»»

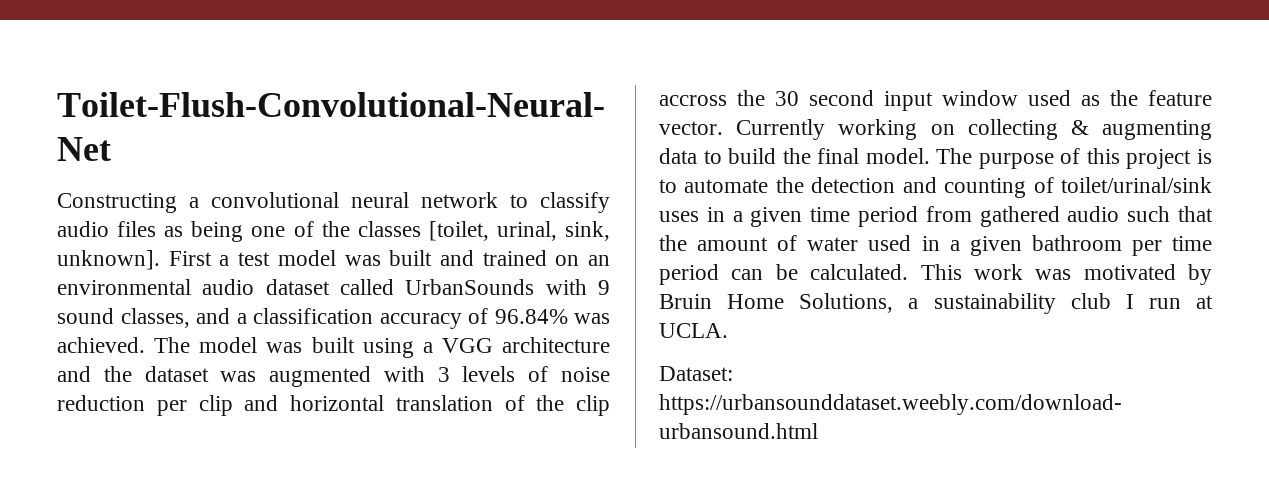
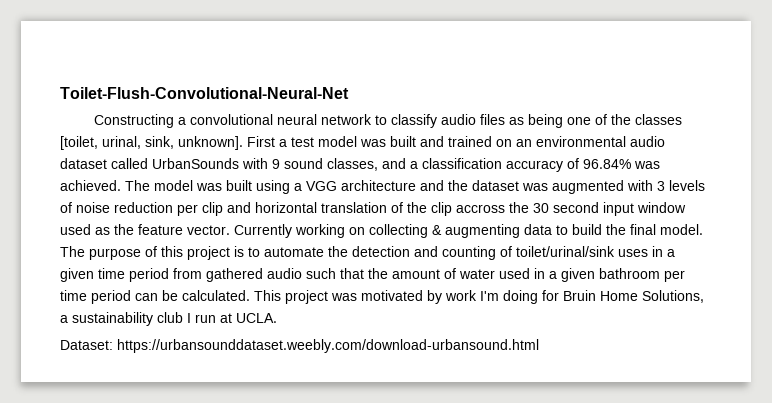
- This work was motivated by Bruin Home Solutions, a sustainability club I run at UCLA.
+ This project was motivated by work I'm doing for Bruin Home Solutions, a sustainability club I run at UCLA.

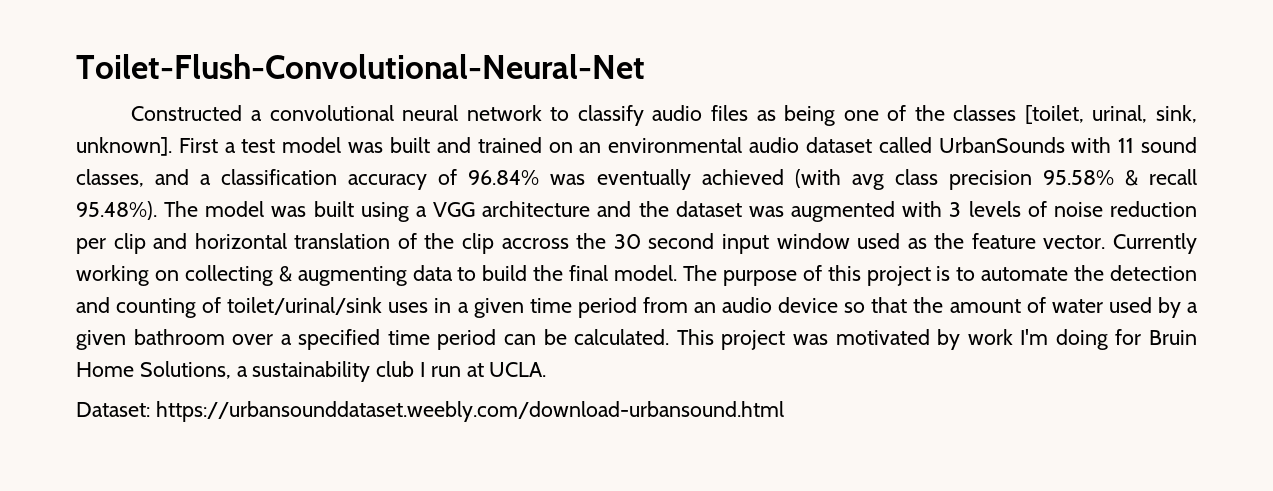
- Constructing a convolutional neural network to classify audio files as being one of the classes [toilet, urinal, sink, unknown].
+ Constructed a convolutional neural network to classify audio files as being one of the classes [toilet, urinal, sink, unknown].
- First a test model was built and trained on an environmental audio dataset called UrbanSounds with 9 sound classes, and a classification accuracy of 96.84% was achieved. The model was built using a VGG architecture and the dataset was augmented with 3 levels of noise reduction per clip and horizontal translation of the clip accross the 30 second input window used as the feature vector.
+ First a test model was built and trained on an environmental audio dataset called UrbanSounds with 11 sound classes, and a classification accuracy of 96.84% was eventually achieved (with avg class precision 95.58% & recall 95.48%). The model was built using a VGG architecture and the dataset was augmented with 3 levels of noise reduction per clip and horizontal translation of the clip accross the 30 second input window used as the feature vector.
- The purpose of this project is to automate the detection and counting of toilet/urinal/sink uses in a given time period from gathered audio such that the amount of water used in a given bathroom per time period can be calculated.
+ The purpose of this project is to automate the detection and counting of toilet/urinal/sink uses in a given time period from an audio device so that the amount of water used by a given bathroom over a specified time period can be calculated.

««

### Brief
When the entries above show the word "UCLA" in a line, copy that line out.

### Response below
- This work was motivated by Bruin Home Solutions, a sustainability club I run at UCLA.
+ This project was motivated by work I'm doing for Bruin Home Solutions, a sustainability club I run at UCLA.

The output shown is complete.